Berlin says there is "almost" agreement in Eurogroup but it must be unanimous
German Finance Minister Olaf Scholz said on Wednesday that members of the Eurogroup are "almost" in agreement on measures to alleviate the economic impact of the coronavirus but that they have to reach unanimity and which it hopes will be obtained "before Easter".
"We have almost come to this but we have to decide unanimously, so we have to keep talking and negotiating," Scholz told reporters, explaining the situation after a night of negotiations between eurozone finance officials.
"We have come a long way but we have not finished. But this is a good message," added the minister, who was confident of obtaining the agreement "before Easter."
The ministers of Economy and Finance of the European Union were unable to reach that agreement on new measures to alleviate the economic impact of the coronavirus after more than sixteen hours of negotiation, so they decided to resume the talks tomorrow, Thursday, to reach a consensus.

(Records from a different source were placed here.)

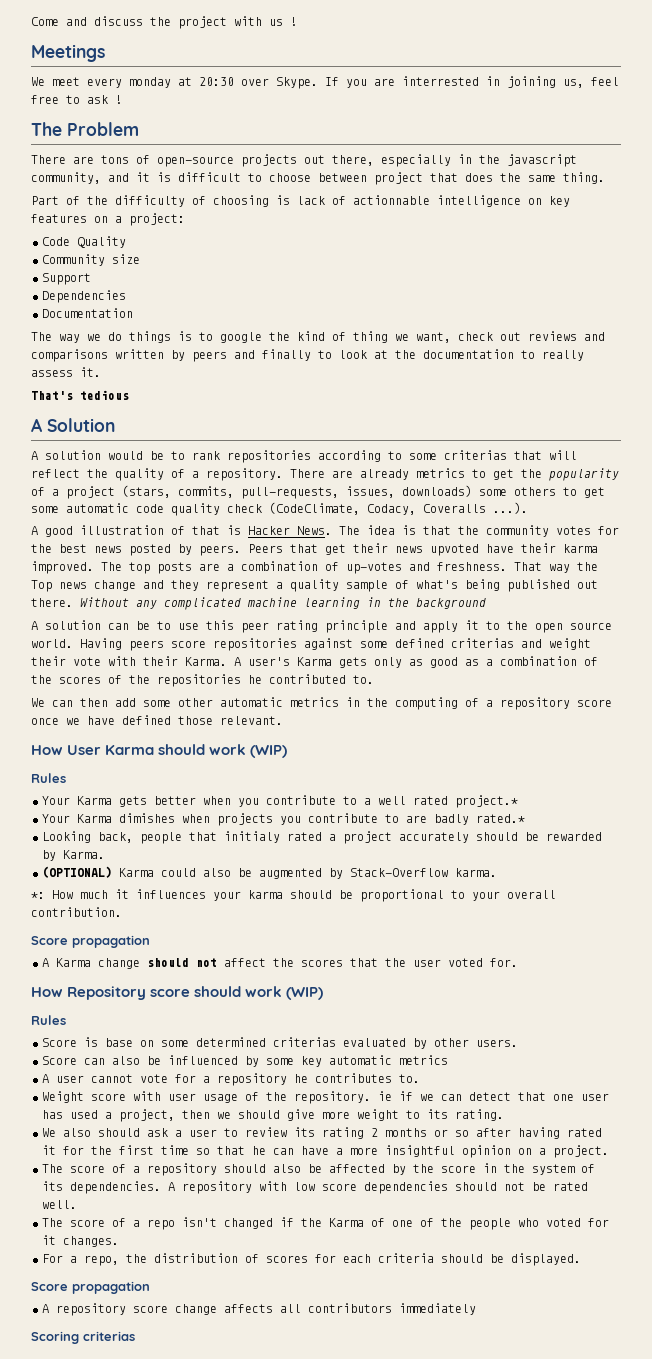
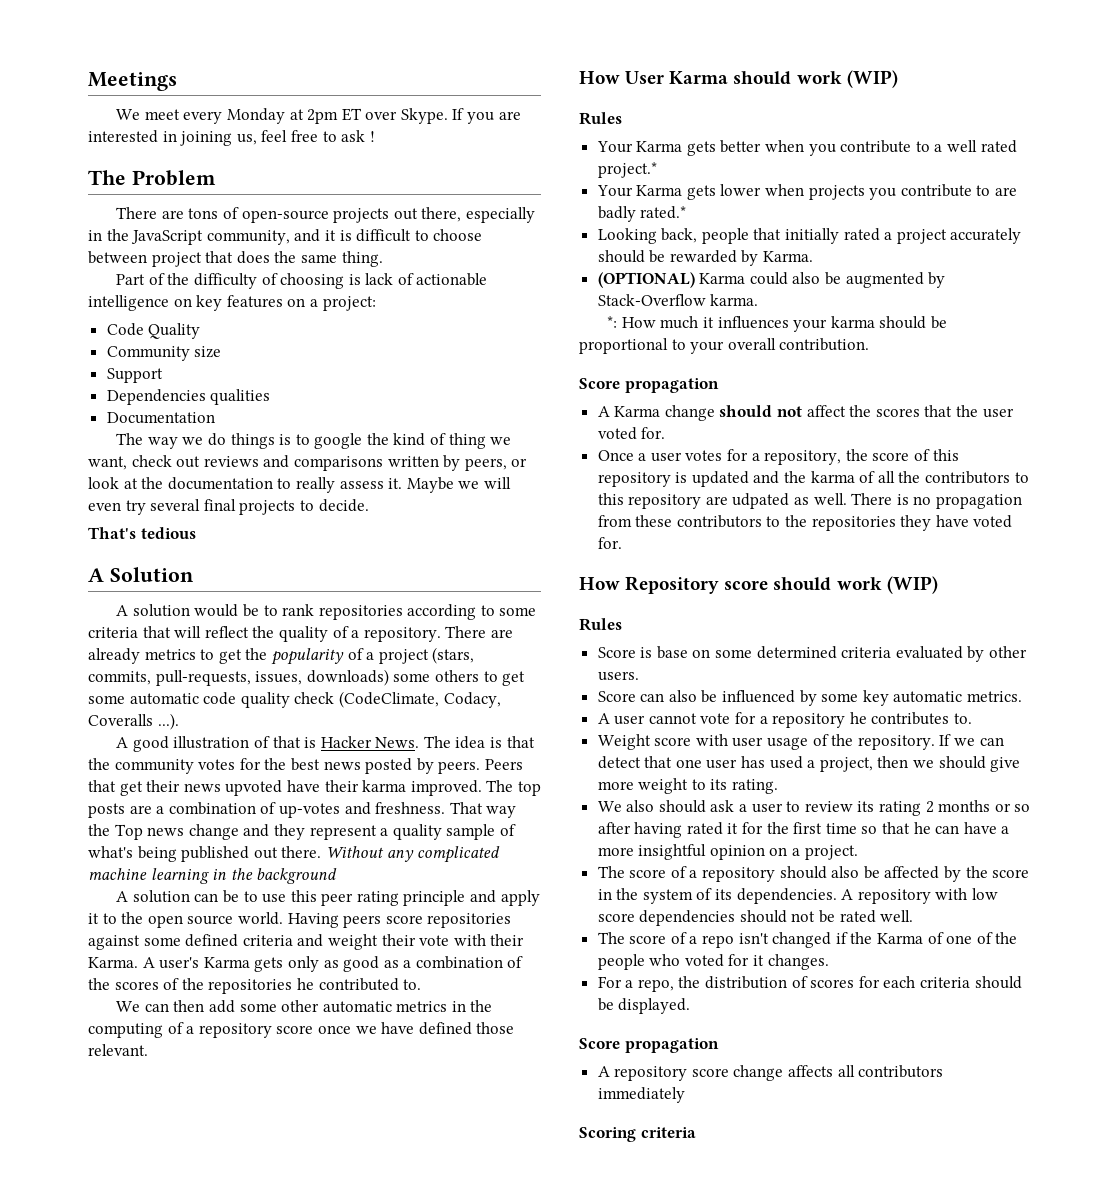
- Come and discuss the project with us !
- We meet every monday at 20:30 over Skype.
+ We meet every Monday at 2pm ET over Skype.
- If you are interrested in joining us, feel free to ask !
+ If you are interested in joining us, feel free to ask !
- There are tons of open-source projects out there, especially in the javascript community, and it is difficult to choose between project that does the same thing.
+ There are tons of open-source projects out there, especially in the JavaScript community, and it is difficult to choose between project that does the same thing.
- Part of the difficulty of choosing is lack of actionnable intelligence on key features on a project:
+ Part of the difficulty of choosing is lack of actionable intelligence on key features on a project:
- Dependencies
+ Dependencies qualities
- The way we do things is to google the kind of thing we want, check out reviews and comparisons written by peers and finally to look at the documentation to really assess it.
+ The way we do things is to google the kind of thing we want, check out reviews and comparisons written by peers, or look at the documentation to really assess it. Maybe we will even try several final projects to decide.
- A solution would be to rank repositories according to some criterias that will reflect the quality of a repository.
+ A solution would be to rank repositories according to some criteria that will reflect the quality of a repository.
- Having peers score repositories against some defined criterias and weight their vote with their Karma.
+ Having peers score repositories against some defined criteria and weight their vote with their Karma.
- Your Karma dimishes when projects you contribute to are badly rated.*
+ Your Karma gets lower when projects you contribute to are badly rated.*
- Looking back, people that initialy rated a project accurately should be rewarded by Karma.
+ Looking back, people that initially rated a project accurately should be rewarded by Karma.
+ Once a user votes for a repository, the score of this repository is updated and the karma of all the contributors to this repository are udpated as well. There is no propagation from these contributors to the repositories they have voted for.
- Score is base on some determined criterias evaluated by other users.
+ Score is base on some determined criteria evaluated by other users.
- Score can also be influenced by some key automatic metrics
+ Score can also be influenced by some key automatic metrics.
- Weight score with user usage of the repository. ie if we can detect that one user has used a project, then we should give more weight to its rating.
+ Weight score with user usage of the repository. If we can detect that one user has used a project, then we should give more weight to its rating.
- Scoring criterias
+ Scoring criteria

Scholz hoped to achieve it "with our friends from Portugal, Spain and France, among others."
The German minister recalled that his country supports the solution that provides for the privileged use of the European Stability Mechanism (ESM), the eurozone rescue fund.
"The ESM has a great capacity and is in a position to fulfill the task," insisted Scholz, who repeated that the use of this instrument will not have to be linked to the condition of applying economic programs dictated from outside the countries that request it. your funds.
"That it does not happen like ten years ago, that commissioners or a troika arrive to travel to a country and develop a program for the future," he said of the situation that occurred during the financial crisis of 2008-2009.
"What countries need ... is to show solidarity, for example to protect jobs or organize the necessary investment in the health field," said the minister.
Scholz did not refer to the mutualization of debt between eurozone countries or the specific issue of coronabonds, an instrument rejected by Germany and the Netherlands as a solution to the economic impact of the pandemic.